Truckloads of bodies removed from Juba military hospital

Source Radio Tamazuj
Truckloads of bodies removed from Juba military hospital.
December 18, 2013  (JUBA.) –Truckloads of dead bodies were removed from the military hospital in Juba on Tuesday and Wednesday and taken to an unknown location.

Government sources are now acknowledging the death toll from the Juba clashes to be more than 500, but security personnel are still denying journalists access to hospitals and morgues.

A doctor of the military hospital in an interview with Radio Tamazuj admitted that some bodies were taken away by a truck when family didn’t come to identify the deceased.

He was not able to confirm an exact figure out of fear of the repercussions for speaking to the media. According to the physician, however, the bodies were transported in several shifts. He said he does not know where the army disposed of the bodies.

According to a separate witness account, three large trucks filled with bodies passed through part of Juba town in the aftermath of the clashes.

A witness on Wednesday morning said she saw three trucks with dead bodies passing from Mia Sabbah toward the army barracks.

She said they were army trucks, “the big ones, filled with dead bodies.” The dead appeared to be mostly soldiers but also some civilians.

It is not known whether the bodies have been buried in a mass grave.

Presidential spokesman Ateny Wek Ateny on Tuesday denied to Radio Tamazuj that casualties of the fighting would be dumped in a mass grave.

Juba residents say Nuer targeted

A resident of the Mia Sabah area tells how she witnessed nine bodies, all Nuer, which were dumped near the Catholic Seminary.

“They came knocking on doors – if you are Nuer, you are shot,” she says.

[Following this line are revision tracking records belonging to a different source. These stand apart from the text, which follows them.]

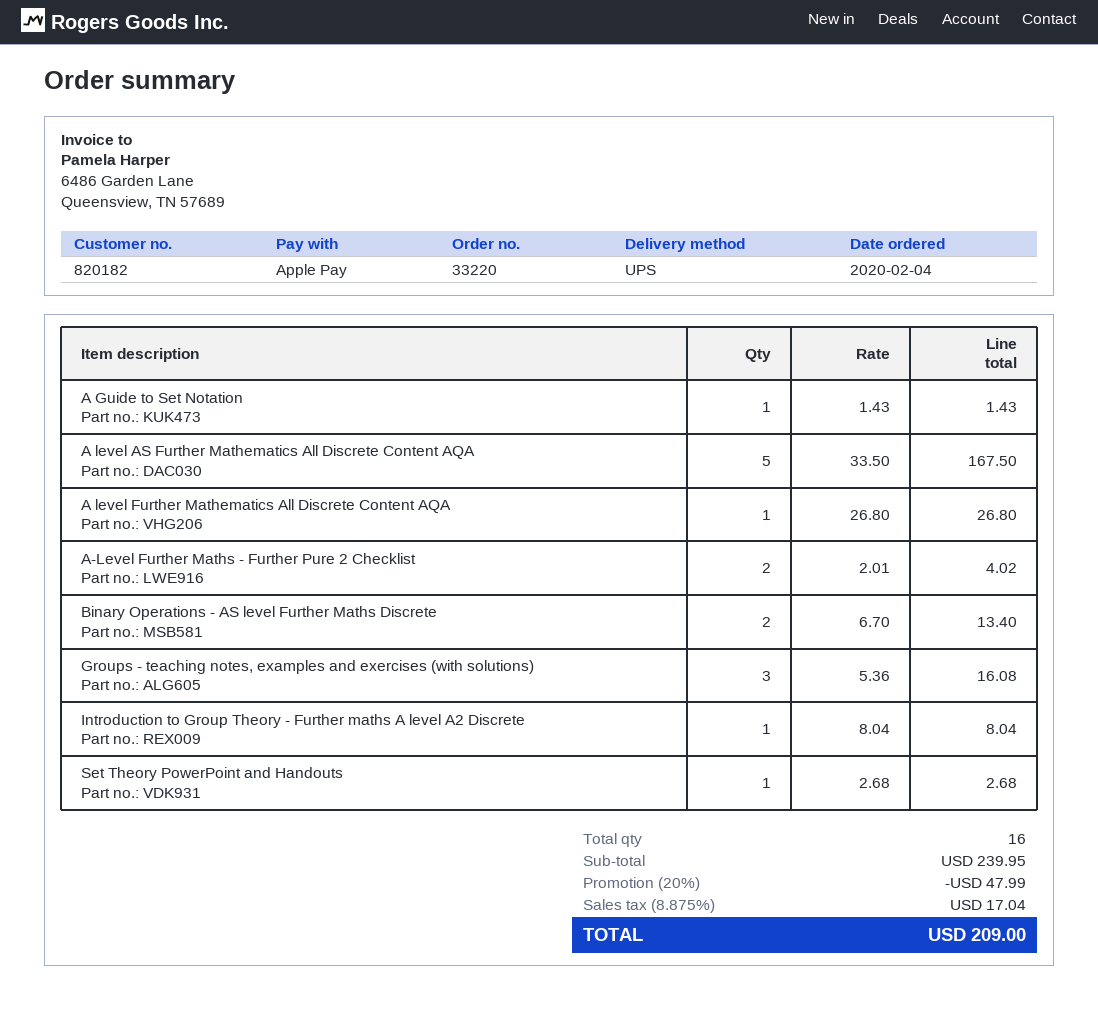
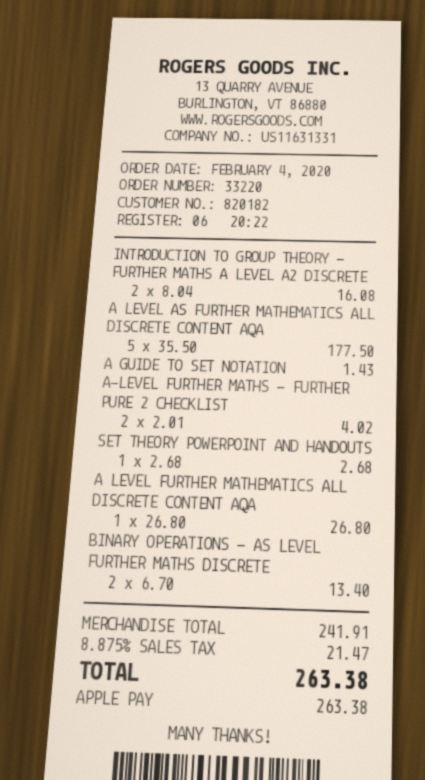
A level AS Further Mathematics All Discrete Content AQA: 5 x 33.50 = 167.50 -> 5 x 35.50 = 177.50
Groups - teaching notes, examples and exercises (with solutions): 3 x 5.36 = 16.08 -> none
Introduction to Group Theory - Further maths A level A2 Discrete: 1 x 8.04 = 8.04 -> 2 x 8.04 = 16.08
subtotal: 239.95 -> 241.91
discount: 20% = 47.99 -> none
tax: 8.875% = 17.04 -> 8.875% = 21.47
total: 209.00 -> 263.38

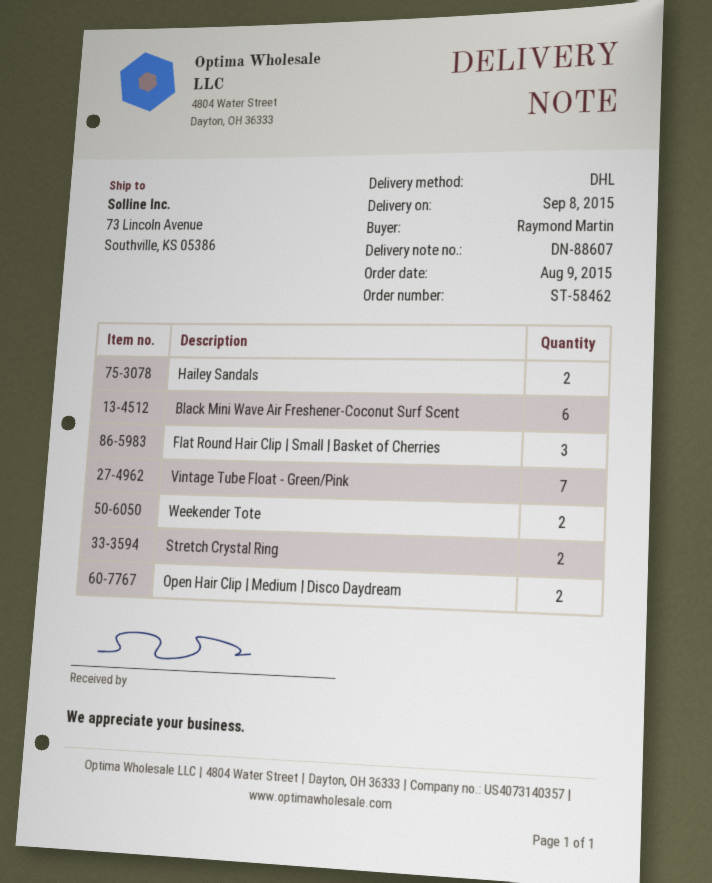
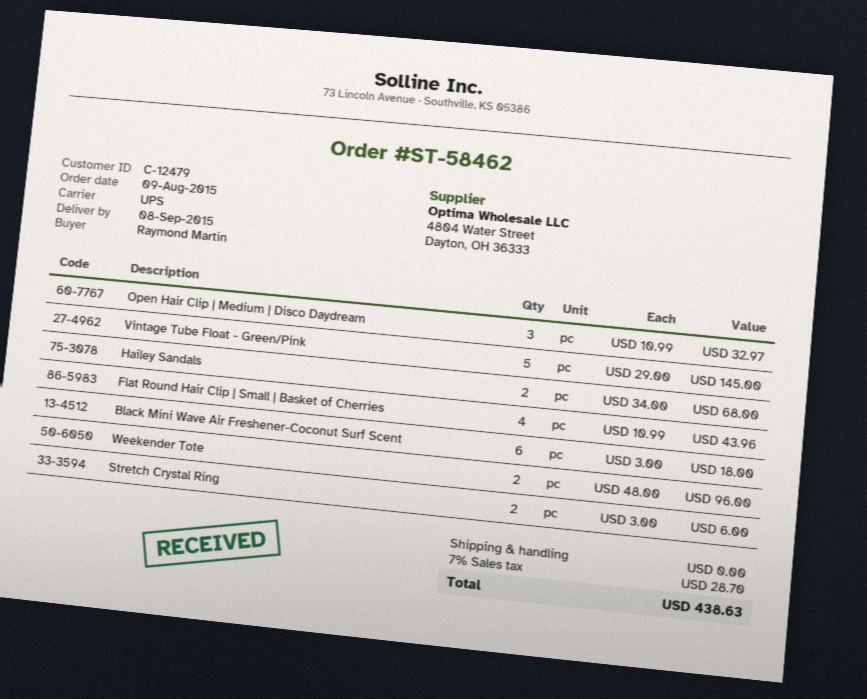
shipping method: DHL -> UPS
Flat Round Hair Clip | Small | Basket of Cherries: 3 -> 4
Vintage Tube Float - Green/Pink: 7 -> 5
Open Hair Clip | Medium | Disco Daydream: 2 -> 3

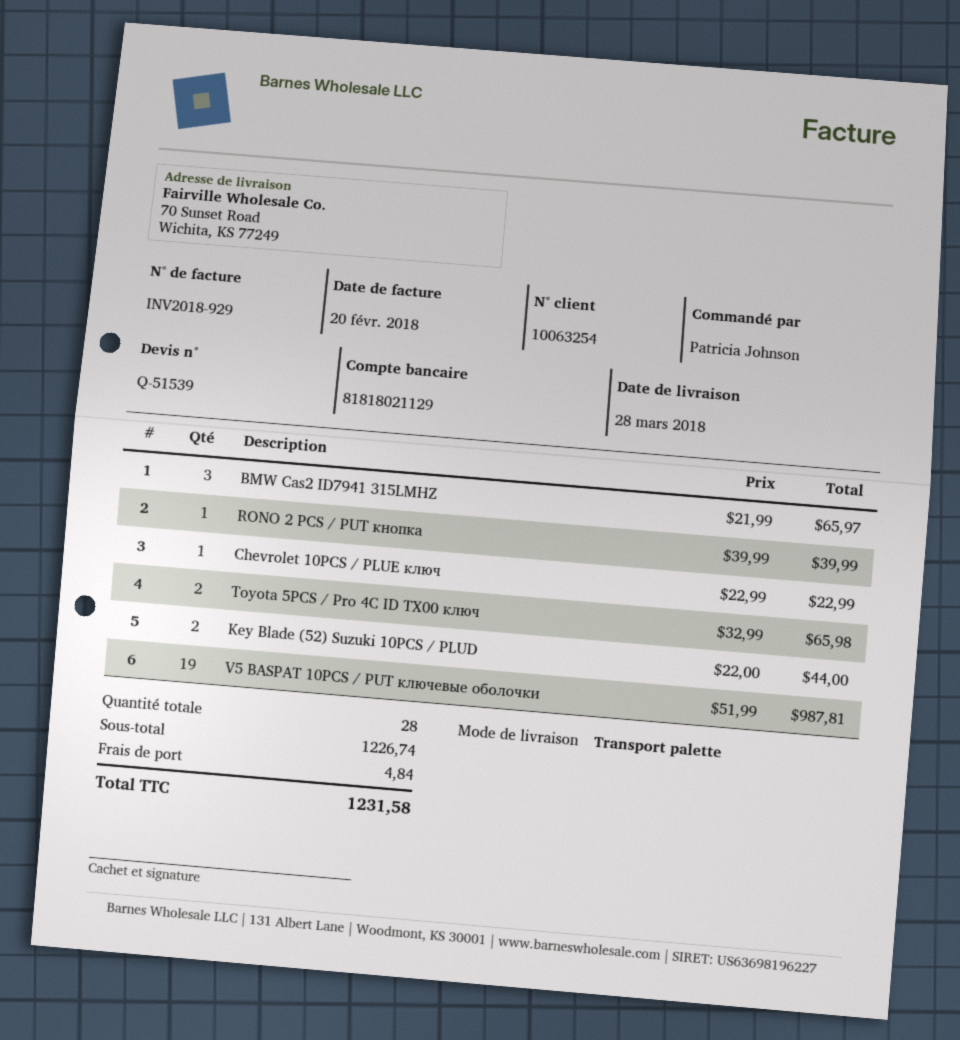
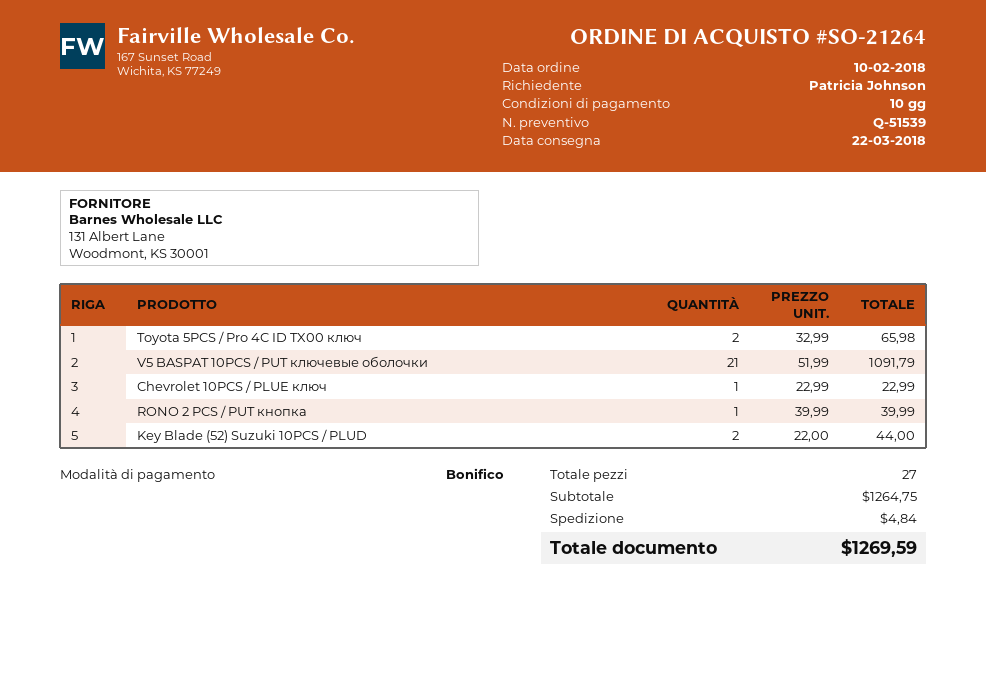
delivery date: 2018-03-28 -> 2018-03-22
BMW Cas2 ID7941 315LMHZ: 3 x 21.99 = 65.97 -> none
V5 BASPAT 10PCS / PUT ключевые оболочки: 19 x 51.99 = 987.81 -> 21 x 51.99 = 1091.79
total quantity: 28 -> 27
subtotal: 1226.74 -> 1264.75
total: 1231.58 -> 1269.59

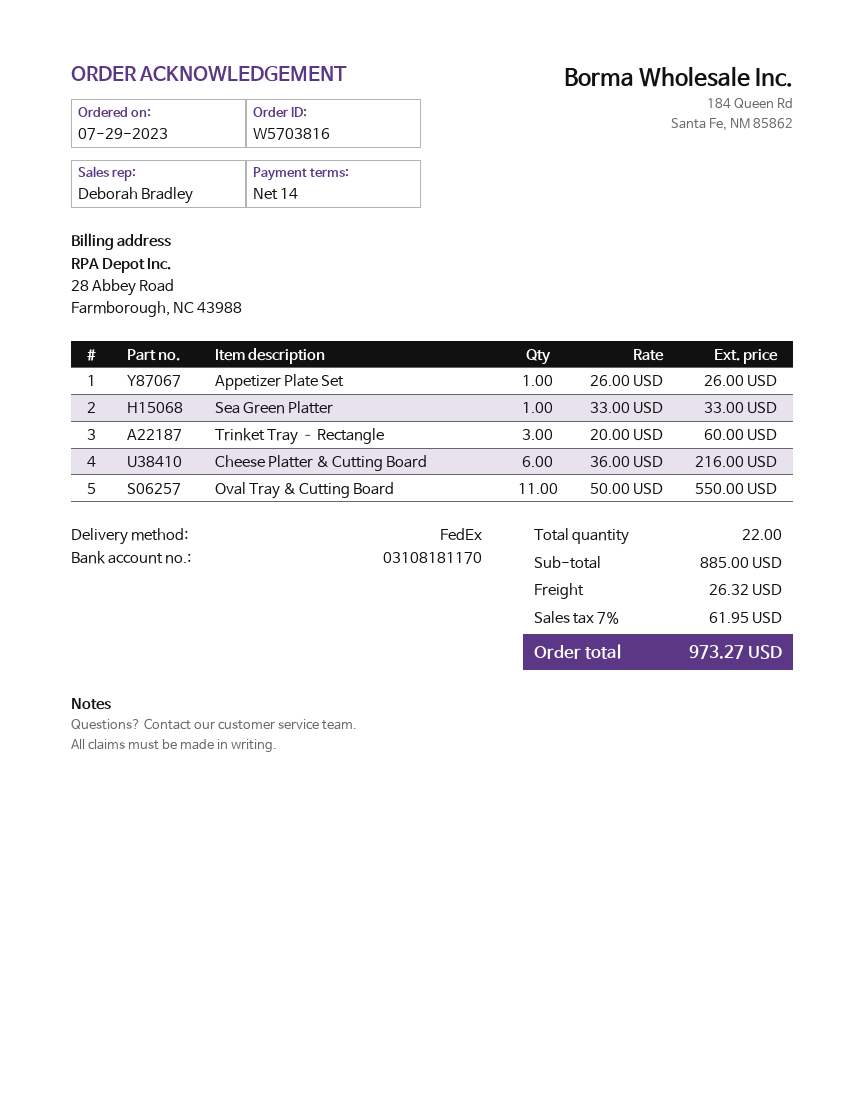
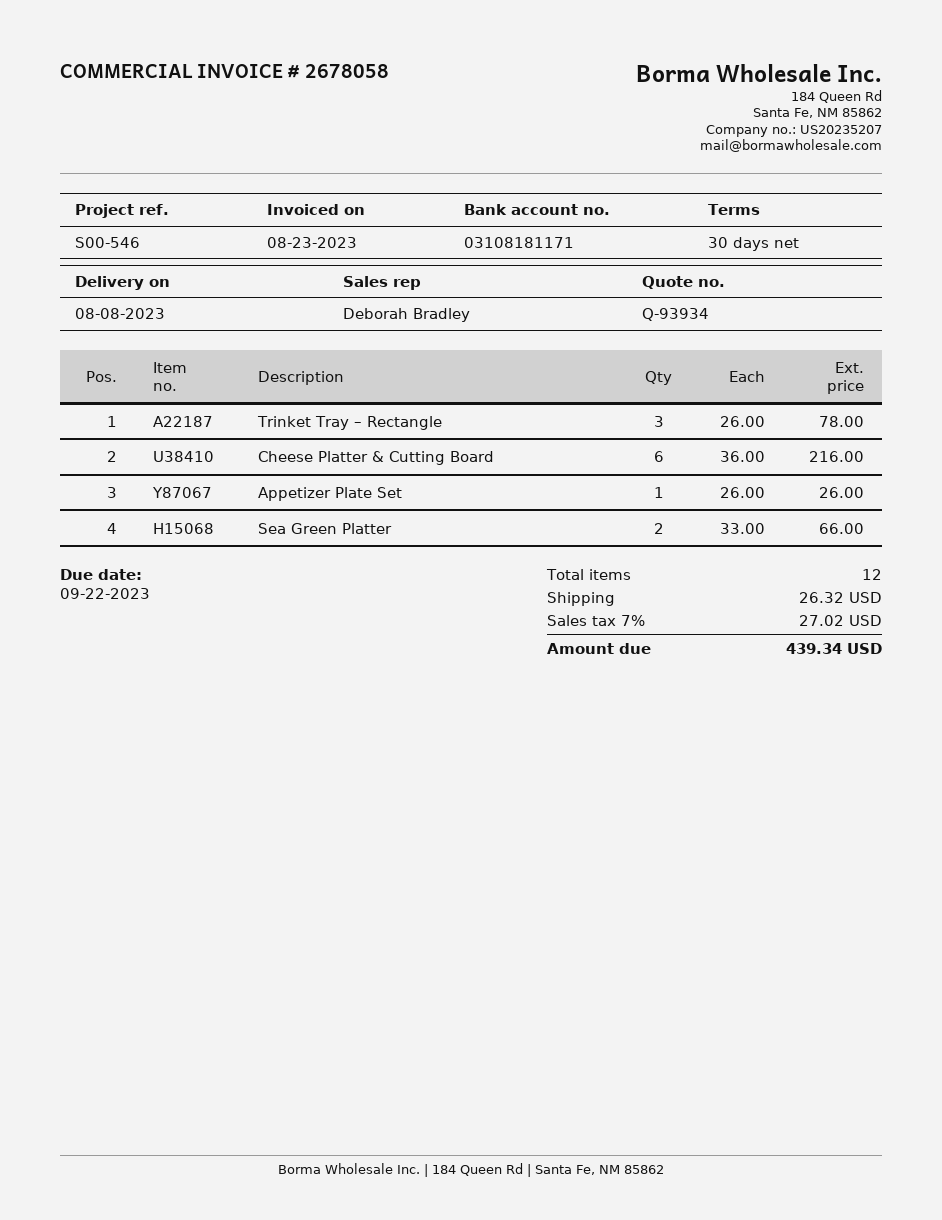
payment terms: 14 days -> 30 days
bank account: 03108181170 -> 03108181171
Sea Green Platter: 1 x 33.00 = 33.00 -> 2 x 33.00 = 66.00
Trinket Tray – Rectangle: 3 x 20.00 = 60.00 -> 3 x 26.00 = 78.00
Oval Tray & Cutting Board: 11 x 50.00 = 550.00 -> none
total quantity: 22 -> 12
tax: 7% = 61.95 -> 7% = 27.02
total: 973.27 -> 439.34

In the Gudele 1 neighborhood it was corroborated that there were house-to-house searches. A resident speaking to Radio Tamazuj said he saw many bodies and noticed soldiers going house to house during the fighting.

Charles living in Gudele Block 8 says that on Monday morning the “bullets were flying,” and he saw both uniformed and shirtless fighters.

“They were targeting Nuer in the residential areas who were defending themselves,” he says, adding that he advised his own neighbours also being Nuers to “scatter themselves.”

At a place called Lou Pharmacy also in Gudele he witnessed eight dead bodies lying on the ground, all Nuer men and youths, all civilians. Their bodies were left on the road.

In addition he says that two policemen were shot and their bodies were left for a while by the road before they were taken to the seminary.

Another witness from Buluk area in Juba said two Nuer men came out of their home and were killed. “Their dead bodes were left there for two days. The army finally came to collect them Tuesday,” she said.